### [Input]
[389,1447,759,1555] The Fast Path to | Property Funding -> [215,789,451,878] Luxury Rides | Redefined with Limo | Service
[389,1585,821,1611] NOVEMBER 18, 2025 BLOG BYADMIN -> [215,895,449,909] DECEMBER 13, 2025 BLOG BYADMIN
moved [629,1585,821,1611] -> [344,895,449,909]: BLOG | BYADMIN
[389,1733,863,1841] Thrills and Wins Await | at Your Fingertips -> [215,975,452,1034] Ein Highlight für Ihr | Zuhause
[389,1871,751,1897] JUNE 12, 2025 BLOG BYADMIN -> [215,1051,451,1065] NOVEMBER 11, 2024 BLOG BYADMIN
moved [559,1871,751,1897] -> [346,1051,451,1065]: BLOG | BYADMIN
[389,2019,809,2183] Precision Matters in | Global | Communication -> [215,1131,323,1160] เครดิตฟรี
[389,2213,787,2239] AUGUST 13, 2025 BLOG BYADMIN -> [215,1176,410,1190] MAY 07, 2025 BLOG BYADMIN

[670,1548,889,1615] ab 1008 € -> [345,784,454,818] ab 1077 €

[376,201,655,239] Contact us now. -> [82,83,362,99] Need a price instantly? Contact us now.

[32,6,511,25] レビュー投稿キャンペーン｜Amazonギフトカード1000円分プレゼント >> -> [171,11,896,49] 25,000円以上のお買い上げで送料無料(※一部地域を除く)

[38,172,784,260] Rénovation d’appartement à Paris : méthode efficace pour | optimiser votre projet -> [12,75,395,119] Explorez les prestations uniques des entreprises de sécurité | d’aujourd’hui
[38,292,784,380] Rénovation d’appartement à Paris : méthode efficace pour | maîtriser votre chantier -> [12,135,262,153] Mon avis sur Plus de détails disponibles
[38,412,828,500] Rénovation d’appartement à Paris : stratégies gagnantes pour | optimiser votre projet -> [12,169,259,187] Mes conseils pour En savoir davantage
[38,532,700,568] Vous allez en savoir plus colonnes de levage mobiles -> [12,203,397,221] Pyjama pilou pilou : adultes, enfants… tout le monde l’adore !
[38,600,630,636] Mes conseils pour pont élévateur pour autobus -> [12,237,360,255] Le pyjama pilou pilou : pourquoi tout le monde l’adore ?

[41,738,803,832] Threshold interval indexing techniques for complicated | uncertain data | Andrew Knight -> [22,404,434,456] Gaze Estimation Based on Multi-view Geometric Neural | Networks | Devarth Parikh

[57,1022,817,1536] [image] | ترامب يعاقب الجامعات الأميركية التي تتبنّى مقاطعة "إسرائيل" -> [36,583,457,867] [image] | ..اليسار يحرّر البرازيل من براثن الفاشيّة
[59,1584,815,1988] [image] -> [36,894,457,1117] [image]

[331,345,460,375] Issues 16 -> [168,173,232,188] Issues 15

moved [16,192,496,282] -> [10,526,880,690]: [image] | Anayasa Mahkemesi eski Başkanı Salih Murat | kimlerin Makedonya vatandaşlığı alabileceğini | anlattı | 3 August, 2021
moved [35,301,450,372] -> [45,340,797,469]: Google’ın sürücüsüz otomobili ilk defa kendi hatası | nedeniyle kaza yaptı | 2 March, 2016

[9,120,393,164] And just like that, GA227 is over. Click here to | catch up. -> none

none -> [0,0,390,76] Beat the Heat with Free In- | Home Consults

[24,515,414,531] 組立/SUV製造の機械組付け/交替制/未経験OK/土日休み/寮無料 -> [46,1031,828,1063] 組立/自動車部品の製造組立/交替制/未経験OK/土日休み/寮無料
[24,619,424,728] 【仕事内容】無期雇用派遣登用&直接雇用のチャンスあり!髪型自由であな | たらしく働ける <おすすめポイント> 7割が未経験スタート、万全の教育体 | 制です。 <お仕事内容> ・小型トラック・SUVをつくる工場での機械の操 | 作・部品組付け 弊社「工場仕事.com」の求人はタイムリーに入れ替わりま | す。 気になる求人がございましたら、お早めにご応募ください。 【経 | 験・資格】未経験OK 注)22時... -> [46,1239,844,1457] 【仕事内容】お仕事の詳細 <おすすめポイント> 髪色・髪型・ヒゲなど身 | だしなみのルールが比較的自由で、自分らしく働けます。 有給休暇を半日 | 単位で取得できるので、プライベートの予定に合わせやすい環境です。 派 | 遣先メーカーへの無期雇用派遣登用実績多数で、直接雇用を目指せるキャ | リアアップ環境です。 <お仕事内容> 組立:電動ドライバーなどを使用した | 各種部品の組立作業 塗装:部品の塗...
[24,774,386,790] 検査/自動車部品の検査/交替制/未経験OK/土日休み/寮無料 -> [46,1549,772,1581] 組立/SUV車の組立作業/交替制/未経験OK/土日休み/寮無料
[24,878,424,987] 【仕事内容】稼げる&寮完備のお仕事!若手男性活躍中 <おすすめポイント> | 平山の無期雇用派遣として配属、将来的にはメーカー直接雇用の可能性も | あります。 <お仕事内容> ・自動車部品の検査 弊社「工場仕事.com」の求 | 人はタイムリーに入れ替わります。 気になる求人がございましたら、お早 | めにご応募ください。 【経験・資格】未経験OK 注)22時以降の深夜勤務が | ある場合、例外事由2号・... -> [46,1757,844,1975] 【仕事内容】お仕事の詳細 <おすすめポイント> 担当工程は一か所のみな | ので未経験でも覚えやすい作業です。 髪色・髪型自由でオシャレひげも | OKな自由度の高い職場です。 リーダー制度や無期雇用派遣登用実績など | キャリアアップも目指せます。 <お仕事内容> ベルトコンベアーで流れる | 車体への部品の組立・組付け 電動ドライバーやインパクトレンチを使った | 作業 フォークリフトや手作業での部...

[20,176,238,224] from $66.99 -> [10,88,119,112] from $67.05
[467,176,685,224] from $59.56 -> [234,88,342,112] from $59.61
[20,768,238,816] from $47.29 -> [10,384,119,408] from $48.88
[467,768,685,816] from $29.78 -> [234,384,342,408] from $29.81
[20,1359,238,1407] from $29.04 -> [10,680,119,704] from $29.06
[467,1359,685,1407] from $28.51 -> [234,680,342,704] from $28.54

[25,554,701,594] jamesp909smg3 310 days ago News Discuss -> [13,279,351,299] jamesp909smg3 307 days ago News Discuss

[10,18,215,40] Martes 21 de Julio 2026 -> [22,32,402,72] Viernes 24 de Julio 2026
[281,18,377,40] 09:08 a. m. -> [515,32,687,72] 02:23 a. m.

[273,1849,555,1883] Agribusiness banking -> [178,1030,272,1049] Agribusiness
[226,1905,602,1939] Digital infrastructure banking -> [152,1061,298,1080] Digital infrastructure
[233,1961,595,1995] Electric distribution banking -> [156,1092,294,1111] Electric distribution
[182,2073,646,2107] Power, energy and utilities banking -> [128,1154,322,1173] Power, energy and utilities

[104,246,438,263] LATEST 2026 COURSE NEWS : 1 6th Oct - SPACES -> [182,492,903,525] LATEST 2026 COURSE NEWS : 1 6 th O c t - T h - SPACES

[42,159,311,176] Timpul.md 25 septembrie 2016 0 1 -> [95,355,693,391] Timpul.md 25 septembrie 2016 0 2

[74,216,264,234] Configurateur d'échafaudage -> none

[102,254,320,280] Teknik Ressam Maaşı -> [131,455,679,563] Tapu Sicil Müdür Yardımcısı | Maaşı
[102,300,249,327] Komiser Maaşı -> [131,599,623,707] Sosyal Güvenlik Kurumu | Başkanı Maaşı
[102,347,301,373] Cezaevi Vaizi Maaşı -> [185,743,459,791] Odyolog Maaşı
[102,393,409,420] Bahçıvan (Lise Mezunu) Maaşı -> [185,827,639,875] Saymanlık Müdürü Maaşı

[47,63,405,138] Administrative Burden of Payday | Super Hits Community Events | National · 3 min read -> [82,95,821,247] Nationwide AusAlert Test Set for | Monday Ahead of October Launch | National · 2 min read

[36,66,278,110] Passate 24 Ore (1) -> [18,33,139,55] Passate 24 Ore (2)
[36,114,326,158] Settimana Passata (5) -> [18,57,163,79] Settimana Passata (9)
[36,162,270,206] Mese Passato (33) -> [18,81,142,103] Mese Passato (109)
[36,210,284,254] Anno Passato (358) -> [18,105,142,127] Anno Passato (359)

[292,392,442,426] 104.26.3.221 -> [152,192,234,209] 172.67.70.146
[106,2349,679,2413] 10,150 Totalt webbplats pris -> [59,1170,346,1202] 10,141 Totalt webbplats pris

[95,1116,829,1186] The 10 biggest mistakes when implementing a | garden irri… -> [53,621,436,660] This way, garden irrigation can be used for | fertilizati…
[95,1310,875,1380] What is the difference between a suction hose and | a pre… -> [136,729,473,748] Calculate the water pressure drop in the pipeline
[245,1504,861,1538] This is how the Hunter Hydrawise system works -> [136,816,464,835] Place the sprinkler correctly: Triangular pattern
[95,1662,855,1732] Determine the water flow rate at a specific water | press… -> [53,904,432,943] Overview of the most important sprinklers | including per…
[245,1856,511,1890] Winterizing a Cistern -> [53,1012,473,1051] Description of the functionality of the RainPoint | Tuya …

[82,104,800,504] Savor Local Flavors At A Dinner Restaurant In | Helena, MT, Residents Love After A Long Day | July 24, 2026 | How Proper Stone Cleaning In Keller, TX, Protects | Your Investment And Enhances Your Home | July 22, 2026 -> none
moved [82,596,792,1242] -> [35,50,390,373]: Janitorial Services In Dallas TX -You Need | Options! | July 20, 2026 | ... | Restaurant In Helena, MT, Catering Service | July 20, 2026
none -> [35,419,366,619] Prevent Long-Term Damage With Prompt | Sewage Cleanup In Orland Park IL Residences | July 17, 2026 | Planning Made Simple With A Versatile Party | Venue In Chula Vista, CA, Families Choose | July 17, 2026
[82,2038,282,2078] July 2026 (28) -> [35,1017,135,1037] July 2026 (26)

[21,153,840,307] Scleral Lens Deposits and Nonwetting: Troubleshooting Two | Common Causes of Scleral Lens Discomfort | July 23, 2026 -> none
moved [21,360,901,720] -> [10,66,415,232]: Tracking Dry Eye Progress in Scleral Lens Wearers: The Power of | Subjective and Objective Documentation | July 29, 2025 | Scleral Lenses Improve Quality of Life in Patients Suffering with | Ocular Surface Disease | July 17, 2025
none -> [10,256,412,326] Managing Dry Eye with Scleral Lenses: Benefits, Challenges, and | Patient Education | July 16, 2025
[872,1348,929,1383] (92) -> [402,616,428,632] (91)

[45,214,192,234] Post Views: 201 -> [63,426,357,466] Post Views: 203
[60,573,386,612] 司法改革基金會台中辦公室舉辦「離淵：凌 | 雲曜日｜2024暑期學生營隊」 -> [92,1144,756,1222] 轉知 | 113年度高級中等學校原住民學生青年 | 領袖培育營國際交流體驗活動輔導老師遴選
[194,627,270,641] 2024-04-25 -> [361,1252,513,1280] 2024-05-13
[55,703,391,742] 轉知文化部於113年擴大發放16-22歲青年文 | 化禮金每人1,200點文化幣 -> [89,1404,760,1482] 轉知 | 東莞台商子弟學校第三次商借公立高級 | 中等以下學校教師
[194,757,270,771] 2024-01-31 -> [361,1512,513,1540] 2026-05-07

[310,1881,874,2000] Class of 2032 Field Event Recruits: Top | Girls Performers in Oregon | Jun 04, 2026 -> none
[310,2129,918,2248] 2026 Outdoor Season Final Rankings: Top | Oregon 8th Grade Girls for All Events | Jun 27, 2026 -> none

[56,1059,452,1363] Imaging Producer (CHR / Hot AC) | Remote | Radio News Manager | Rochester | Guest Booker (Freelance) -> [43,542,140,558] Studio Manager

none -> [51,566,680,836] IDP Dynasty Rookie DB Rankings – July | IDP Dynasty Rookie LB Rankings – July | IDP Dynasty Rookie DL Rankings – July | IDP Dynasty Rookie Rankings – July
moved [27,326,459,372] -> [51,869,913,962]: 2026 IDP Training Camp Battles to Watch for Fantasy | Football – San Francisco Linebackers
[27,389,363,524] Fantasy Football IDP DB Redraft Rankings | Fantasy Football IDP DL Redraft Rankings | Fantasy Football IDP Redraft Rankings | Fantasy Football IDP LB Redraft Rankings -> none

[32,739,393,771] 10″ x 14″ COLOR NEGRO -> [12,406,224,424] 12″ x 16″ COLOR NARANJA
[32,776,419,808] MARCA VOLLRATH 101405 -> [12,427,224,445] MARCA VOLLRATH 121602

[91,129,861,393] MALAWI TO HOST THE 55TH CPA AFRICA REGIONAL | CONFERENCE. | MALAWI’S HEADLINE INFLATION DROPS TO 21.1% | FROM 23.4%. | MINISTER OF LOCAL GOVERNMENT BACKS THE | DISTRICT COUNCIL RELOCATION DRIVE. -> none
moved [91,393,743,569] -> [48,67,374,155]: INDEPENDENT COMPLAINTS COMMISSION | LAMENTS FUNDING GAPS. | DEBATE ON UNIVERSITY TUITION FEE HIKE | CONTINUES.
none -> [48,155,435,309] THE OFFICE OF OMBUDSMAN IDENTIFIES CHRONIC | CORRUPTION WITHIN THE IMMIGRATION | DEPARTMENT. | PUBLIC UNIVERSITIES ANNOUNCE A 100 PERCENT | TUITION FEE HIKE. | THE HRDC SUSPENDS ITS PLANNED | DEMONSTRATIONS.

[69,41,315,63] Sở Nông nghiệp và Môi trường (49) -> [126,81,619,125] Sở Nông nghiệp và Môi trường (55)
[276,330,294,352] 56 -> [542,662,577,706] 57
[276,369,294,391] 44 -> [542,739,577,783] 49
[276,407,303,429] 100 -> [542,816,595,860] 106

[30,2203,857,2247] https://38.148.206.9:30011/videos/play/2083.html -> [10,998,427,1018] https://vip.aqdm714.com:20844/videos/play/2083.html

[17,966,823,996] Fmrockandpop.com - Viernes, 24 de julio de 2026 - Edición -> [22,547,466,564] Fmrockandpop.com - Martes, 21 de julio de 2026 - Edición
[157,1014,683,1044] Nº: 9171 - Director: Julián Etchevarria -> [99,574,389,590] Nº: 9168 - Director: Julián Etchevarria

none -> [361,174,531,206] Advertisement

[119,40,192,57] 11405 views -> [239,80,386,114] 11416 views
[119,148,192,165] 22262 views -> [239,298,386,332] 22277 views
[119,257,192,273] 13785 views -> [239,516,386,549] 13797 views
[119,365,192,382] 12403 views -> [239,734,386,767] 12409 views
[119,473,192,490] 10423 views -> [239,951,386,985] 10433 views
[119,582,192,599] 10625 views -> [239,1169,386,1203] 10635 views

### [How to complete this task]
Reproduce verbatim only this range: the first line of the material through the line that contains "[32,6,511,25] レビュー投稿キャンペーン｜Amazonギフトカード1000円分プレゼント >>", inclusive.

### [Solved problem]
[389,1447,759,1555] The Fast Path to | Property Funding -> [215,789,451,878] Luxury Rides | Redefined with Limo | Service
[389,1585,821,1611] NOVEMBER 18, 2025 BLOG BYADMIN -> [215,895,449,909] DECEMBER 13, 2025 BLOG BYADMIN
moved [629,1585,821,1611] -> [344,895,449,909]: BLOG | BYADMIN
[389,1733,863,1841] Thrills and Wins Await | at Your Fingertips -> [215,975,452,1034] Ein Highlight für Ihr | Zuhause
[389,1871,751,1897] JUNE 12, 2025 BLOG BYADMIN -> [215,1051,451,1065] NOVEMBER 11, 2024 BLOG BYADMIN
moved [559,1871,751,1897] -> [346,1051,451,1065]: BLOG | BYADMIN
[389,2019,809,2183] Precision Matters in | Global | Communication -> [215,1131,323,1160] เครดิตฟรี
[389,2213,787,2239] AUGUST 13, 2025 BLOG BYADMIN -> [215,1176,410,1190] MAY 07, 2025 BLOG BYADMIN

[670,1548,889,1615] ab 1008 € -> [345,784,454,818] ab 1077 €

[376,201,655,239] Contact us now. -> [82,83,362,99] Need a price instantly? Contact us now.

[32,6,511,25] レビュー投稿キャンペーン｜Amazonギフトカード1000円分プレゼント >> -> [171,11,896,49] 25,000円以上のお買い上げで送料無料(※一部地域を除く)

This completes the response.